The cathedral's dean, the Very Rev. Gary Hall, told the AP, "I read the Bible as seriously as fundamentalists do. And my reading of the Bible leads me to want to do this because I think it's being faithful to the kind of community that Jesus would have us be." He added, "As a kind of tall-steeple, public church in the nation's capital, by saying we're going to bless same-sex marriages, conduct same-sex marriages, we are really trying to take the next step for marriage equality in the nation and in the culture."
As best as I can tell, the National Cathedral's announcement has not yet sparked an organized backlash from opponents of marriage equality.
Also from the God Machine this week:
* When President Obama is inaugurated a week from Monday, he'll take the public oath of office on two Bibles: one that belonged to the Rev. Dr. Martin Luther King Jr. and another that belonged to Abraham Lincoln.
* As part of his task force on gun violence, Vice President Biden met this week with a group of 12 national faith leaders. According to Rev. Michael McBride, one of the attendees, the vice president talked about the moral imperative to take action. "He was asking the faith community to use the power of our moral voices and persuasion" to help find common sense solutions, McBride said.

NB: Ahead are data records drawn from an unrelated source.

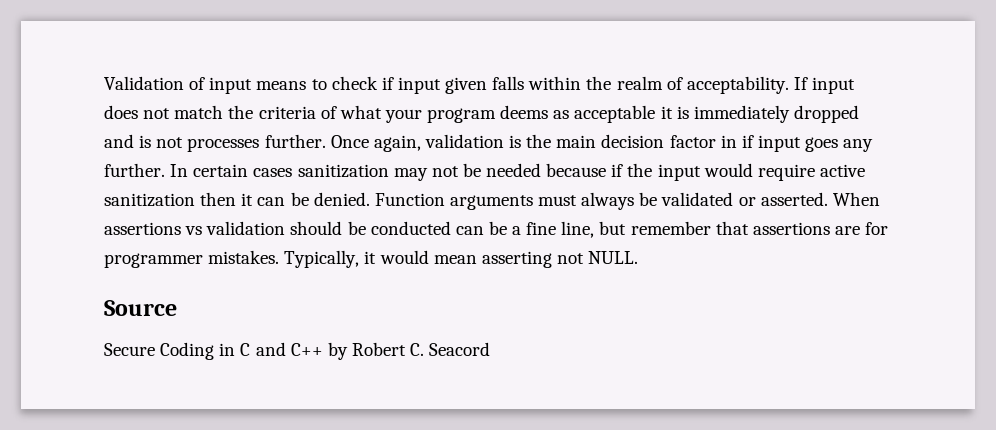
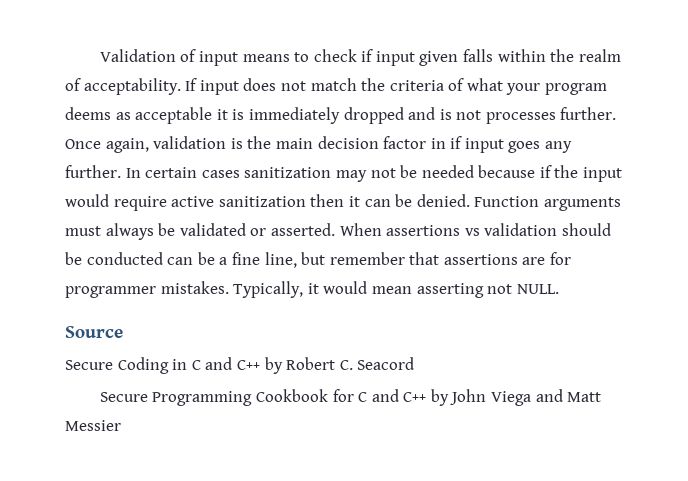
+ Secure Programming Cookbook for C and C++ by John Viega and Matt Messier

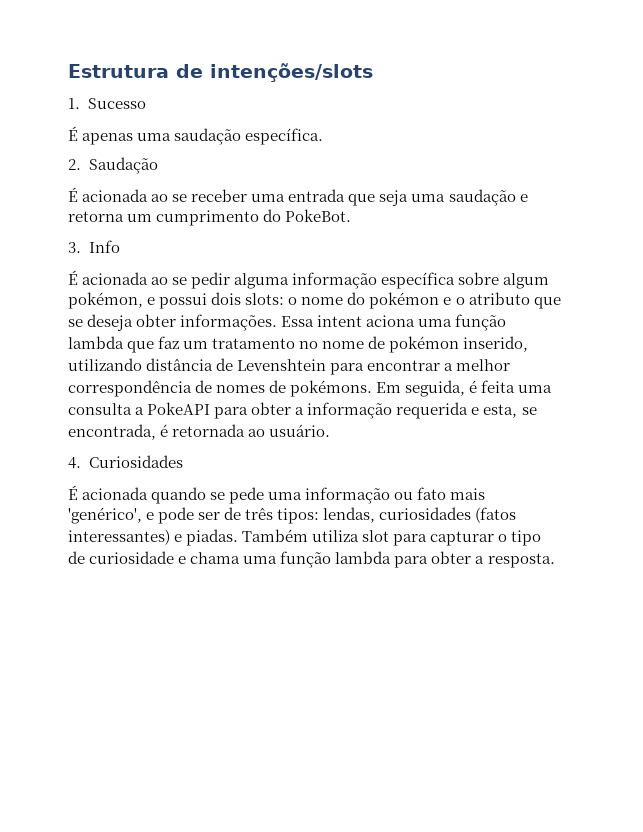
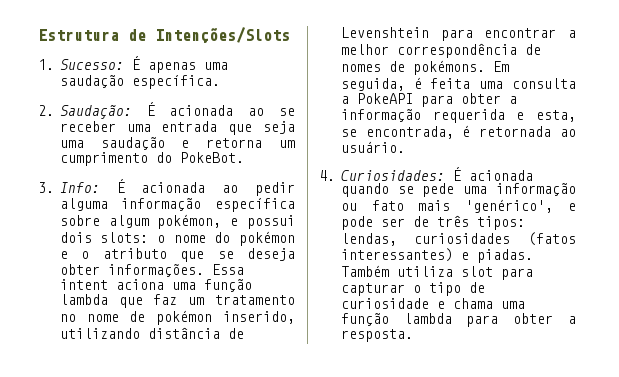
- Estrutura de intenções/slots
+ Estrutura de Intenções/Slots
- 1. Sucesso
- É apenas uma saudação específica.
+ 1. Sucesso: É apenas uma saudação específica.
- 2. Saudação
- É acionada ao se receber uma entrada que seja uma saudação e retorna um cumprimento do PokeBot.
+ 2. Saudação: É acionada ao se receber uma entrada que seja uma saudação e retorna um cumprimento do PokeBot.
- 3. Info
- É acionada ao se pedir alguma informação específica sobre algum pokémon, e possui dois slots: o nome do pokémon e o atributo que se deseja obter informações.
+ 3. Info: É acionada ao pedir alguma informação específica sobre algum pokémon, e possui dois slots: o nome do pokémon e o atributo que se deseja obter informações.
- 4. Curiosidades
- É acionada quando se pede uma informação ou fato mais 'genérico', e pode ser de três tipos: lendas, curiosidades (fatos interessantes) e piadas.
+ 4. Curiosidades: É acionada quando se pede uma informação ou fato mais 'genérico', e pode ser de três tipos: lendas, curiosidades (fatos interessantes) e piadas.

* Scott Lively's case is worth watching. If his name isn't familiar, "that's because Lively's unique contribution to this anti-gay agenda is his persecution consulting in other countries, most notably Uganda, where he brags he is known as the 'father' of the anti-gay movements."
* The number of members of Congress who don't identify with any particular religion is not only rising, it's reached new heights.
* Another legal setback for the Roman Catholic Church: "Church leaders who mishandled child sex abuse allegations will be named in a 30,000-page cache of internal Archdiocese of Los Angeles records set for public release in coming weeks, a judge ruled Monday" (thanks to reader R.P. for the tip).
* And radical TV preacher Pat Robertson continues to share his unique brand of marital advice.